§ **WHAT THE TASK ASKS**:
Produce word for word the lines of the data below running from the one that has "(541, 255) none" to the one that has "(553, 439) none", inclusive, and no others.

§ **PROVIDED RECORDS**:
--- --- ---
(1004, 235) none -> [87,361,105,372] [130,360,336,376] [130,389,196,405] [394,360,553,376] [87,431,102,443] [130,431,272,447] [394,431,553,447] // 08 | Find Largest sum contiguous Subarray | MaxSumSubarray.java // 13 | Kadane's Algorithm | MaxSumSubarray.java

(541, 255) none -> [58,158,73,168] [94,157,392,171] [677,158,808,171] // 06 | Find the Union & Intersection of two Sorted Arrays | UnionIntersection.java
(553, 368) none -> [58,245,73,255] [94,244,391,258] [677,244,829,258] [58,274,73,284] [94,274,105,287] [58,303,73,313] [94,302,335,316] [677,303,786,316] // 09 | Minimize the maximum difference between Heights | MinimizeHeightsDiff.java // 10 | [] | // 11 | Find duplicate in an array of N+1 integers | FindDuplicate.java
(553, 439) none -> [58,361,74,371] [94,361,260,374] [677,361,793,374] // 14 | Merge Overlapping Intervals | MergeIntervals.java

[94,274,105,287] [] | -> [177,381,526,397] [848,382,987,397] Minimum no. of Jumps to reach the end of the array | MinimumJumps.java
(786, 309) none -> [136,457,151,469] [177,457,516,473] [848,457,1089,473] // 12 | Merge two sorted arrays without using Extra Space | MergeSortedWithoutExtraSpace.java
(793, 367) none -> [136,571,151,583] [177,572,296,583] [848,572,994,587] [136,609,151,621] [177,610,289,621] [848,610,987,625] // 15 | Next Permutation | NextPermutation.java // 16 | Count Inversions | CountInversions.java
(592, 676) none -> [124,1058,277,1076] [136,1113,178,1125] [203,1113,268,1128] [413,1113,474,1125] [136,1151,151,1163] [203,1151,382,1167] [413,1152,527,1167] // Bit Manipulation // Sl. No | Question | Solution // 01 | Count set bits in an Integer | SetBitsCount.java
--- --- ---
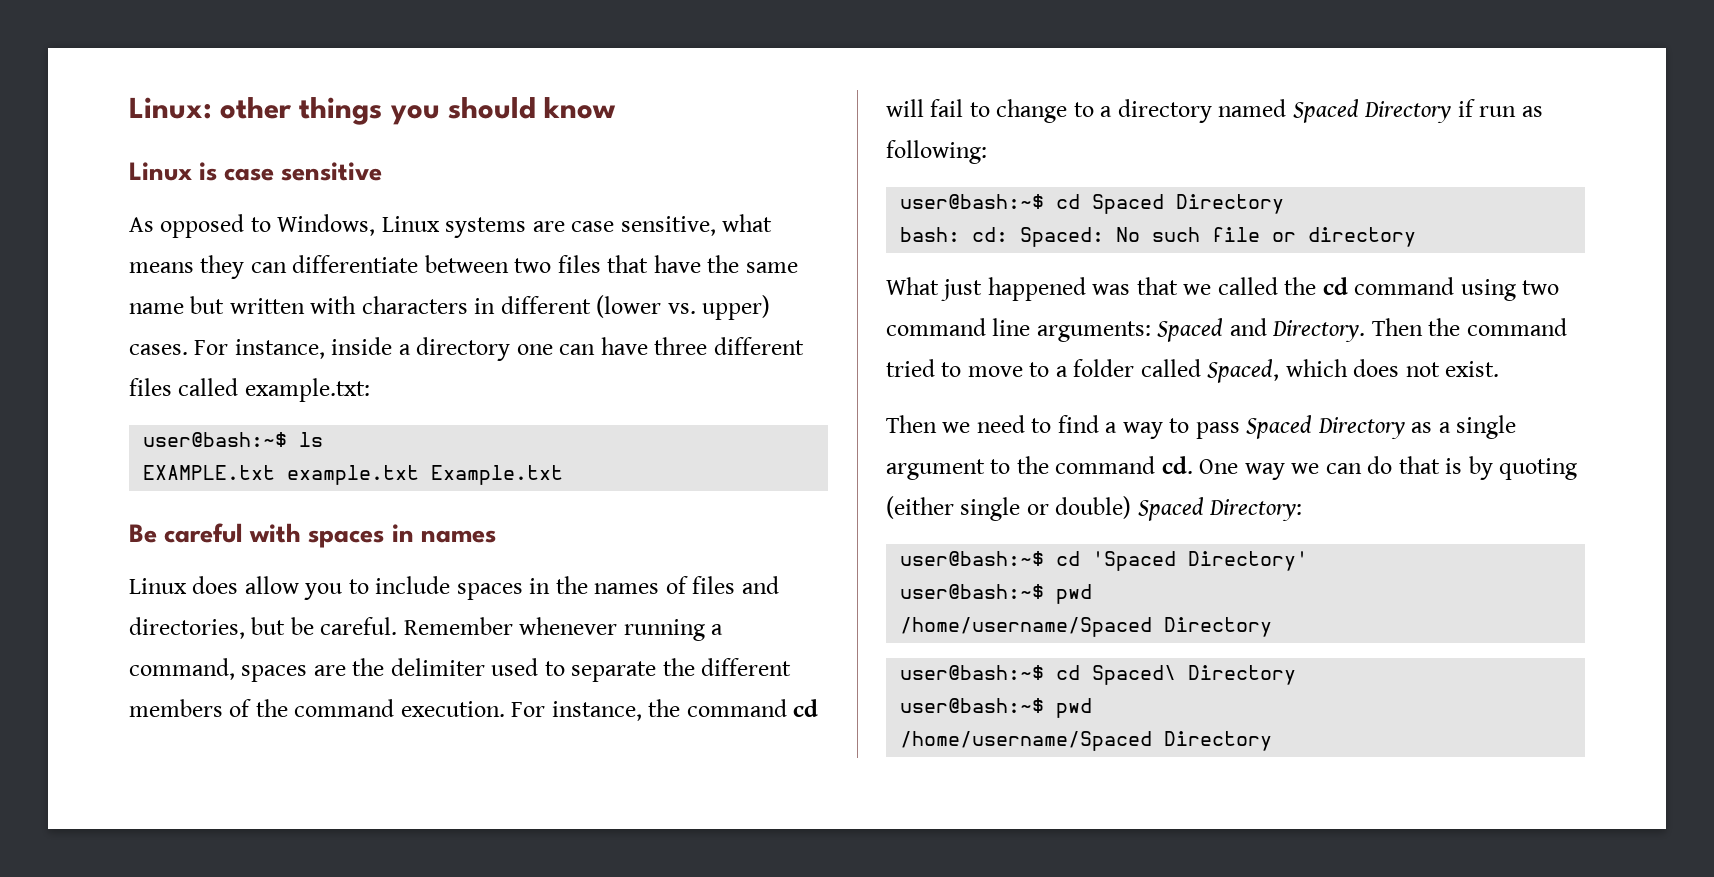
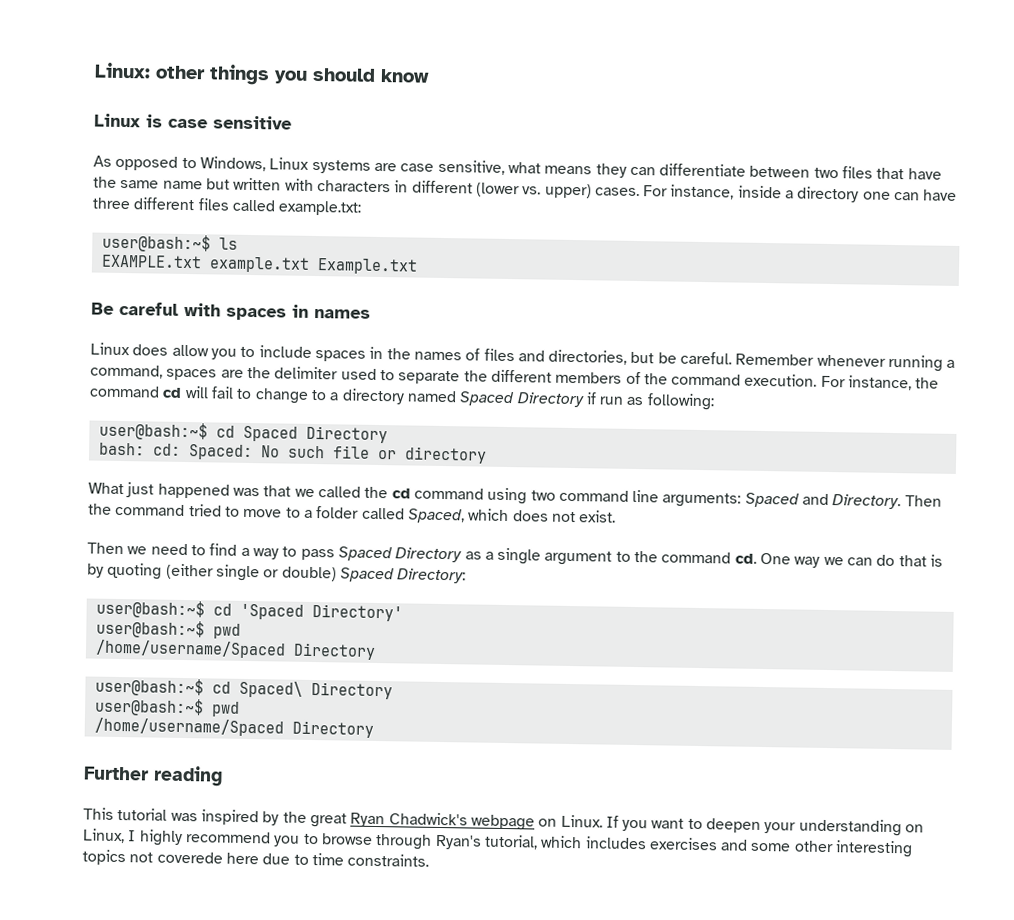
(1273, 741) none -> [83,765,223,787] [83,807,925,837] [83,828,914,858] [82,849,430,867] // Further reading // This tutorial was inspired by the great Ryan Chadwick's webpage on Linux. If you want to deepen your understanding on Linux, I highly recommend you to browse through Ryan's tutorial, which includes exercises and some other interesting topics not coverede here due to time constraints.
--- --- ---
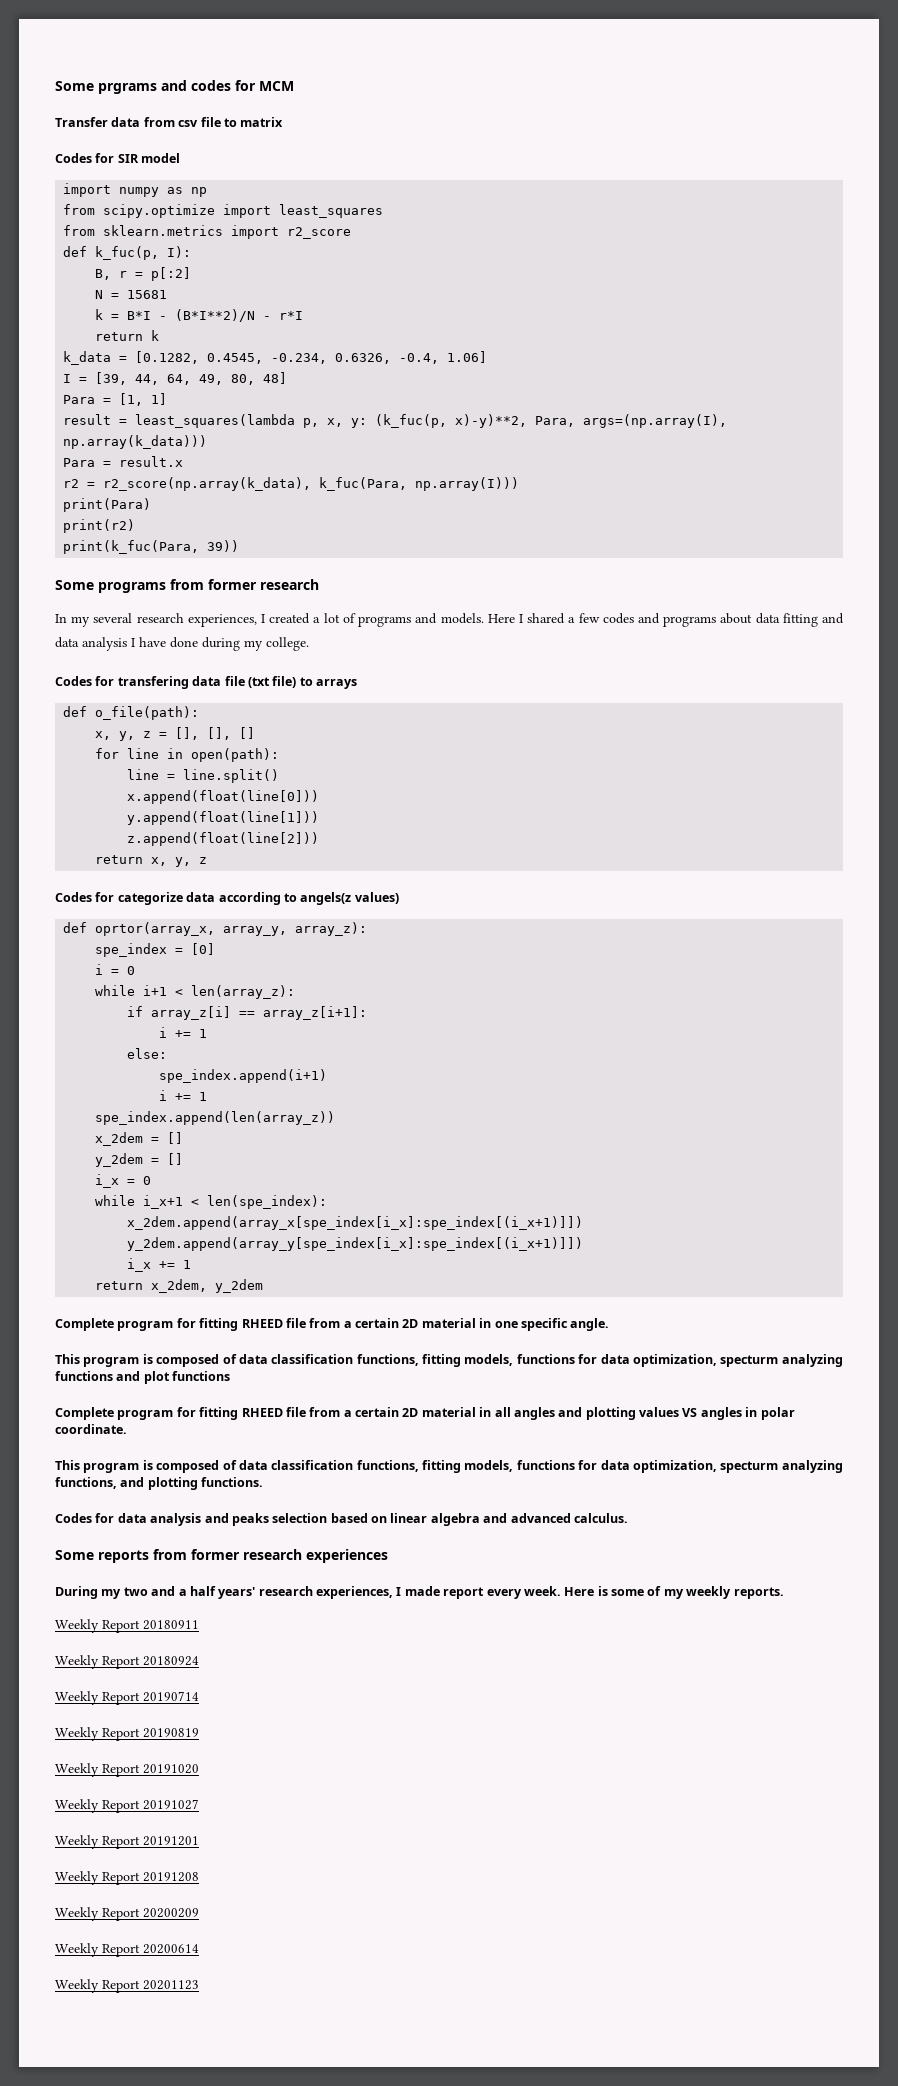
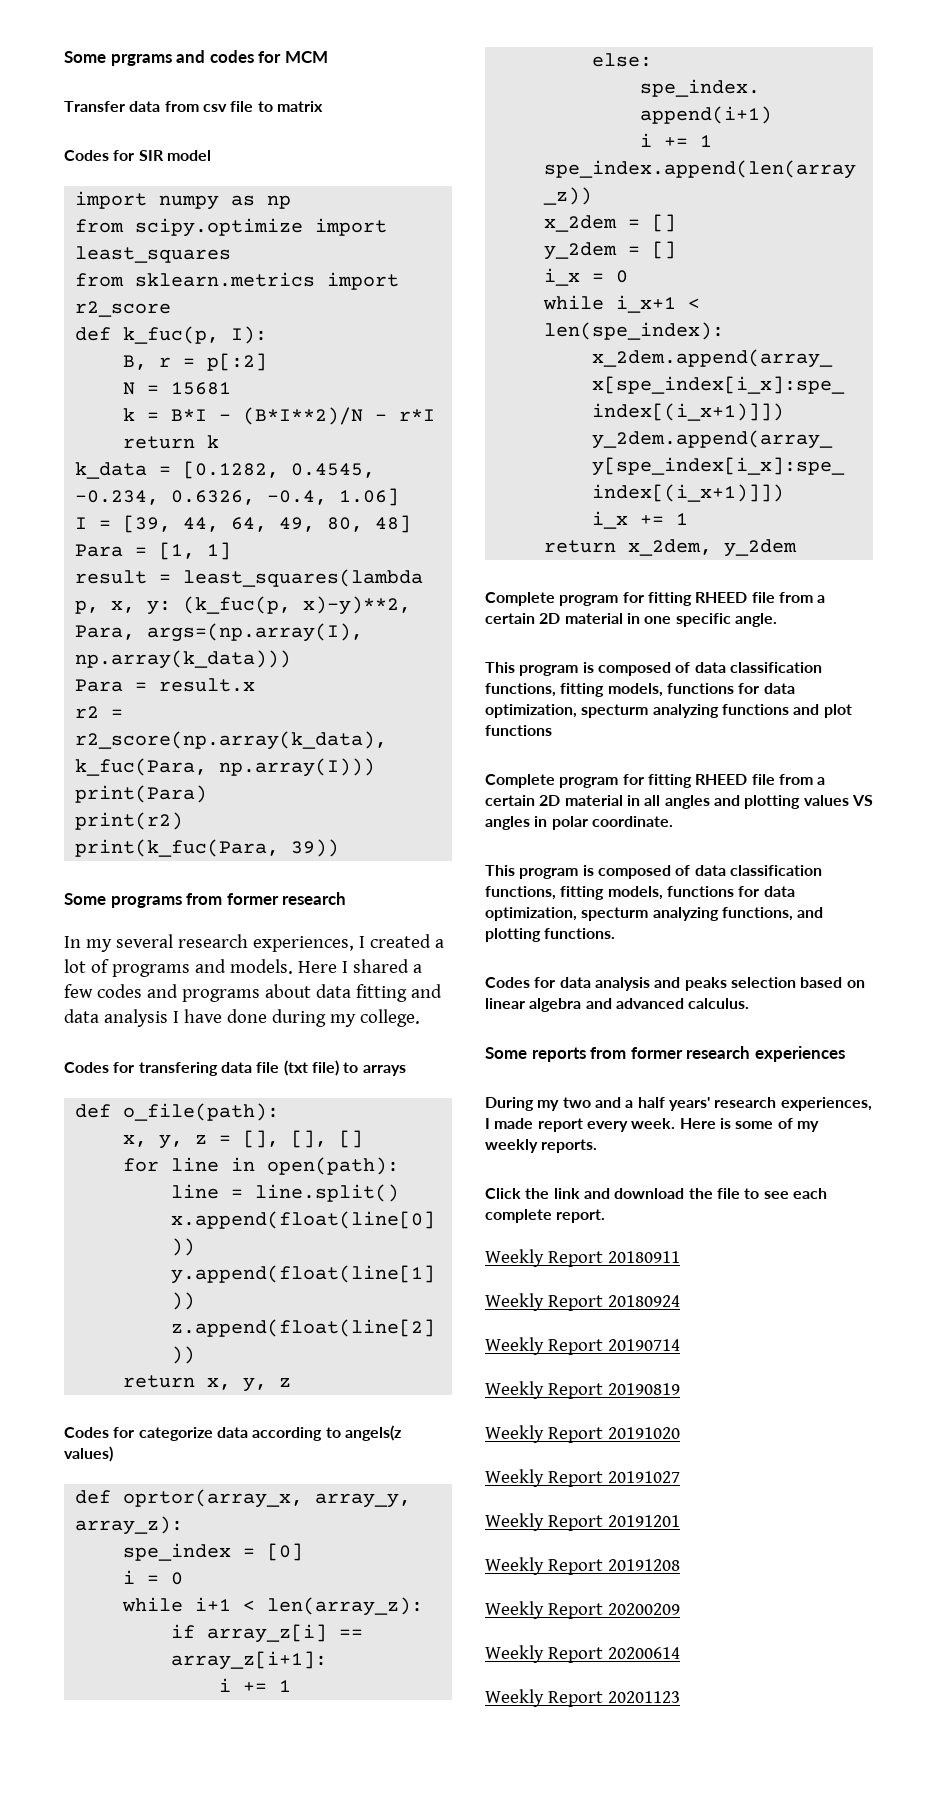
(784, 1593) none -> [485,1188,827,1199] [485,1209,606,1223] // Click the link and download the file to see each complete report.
--- --- ---
§ **TASK OUTPUT**:
(541, 255) none -> [58,158,73,168] [94,157,392,171] [677,158,808,171] // 06 | Find the Union & Intersection of two Sorted Arrays | UnionIntersection.java
(553, 368) none -> [58,245,73,255] [94,244,391,258] [677,244,829,258] [58,274,73,284] [94,274,105,287] [58,303,73,313] [94,302,335,316] [677,303,786,316] // 09 | Minimize the maximum difference between Heights | MinimizeHeightsDiff.java // 10 | [] | // 11 | Find duplicate in an array of N+1 integers | FindDuplicate.java
(553, 439) none -> [58,361,74,371] [94,361,260,374] [677,361,793,374] // 14 | Merge Overlapping Intervals | MergeIntervals.java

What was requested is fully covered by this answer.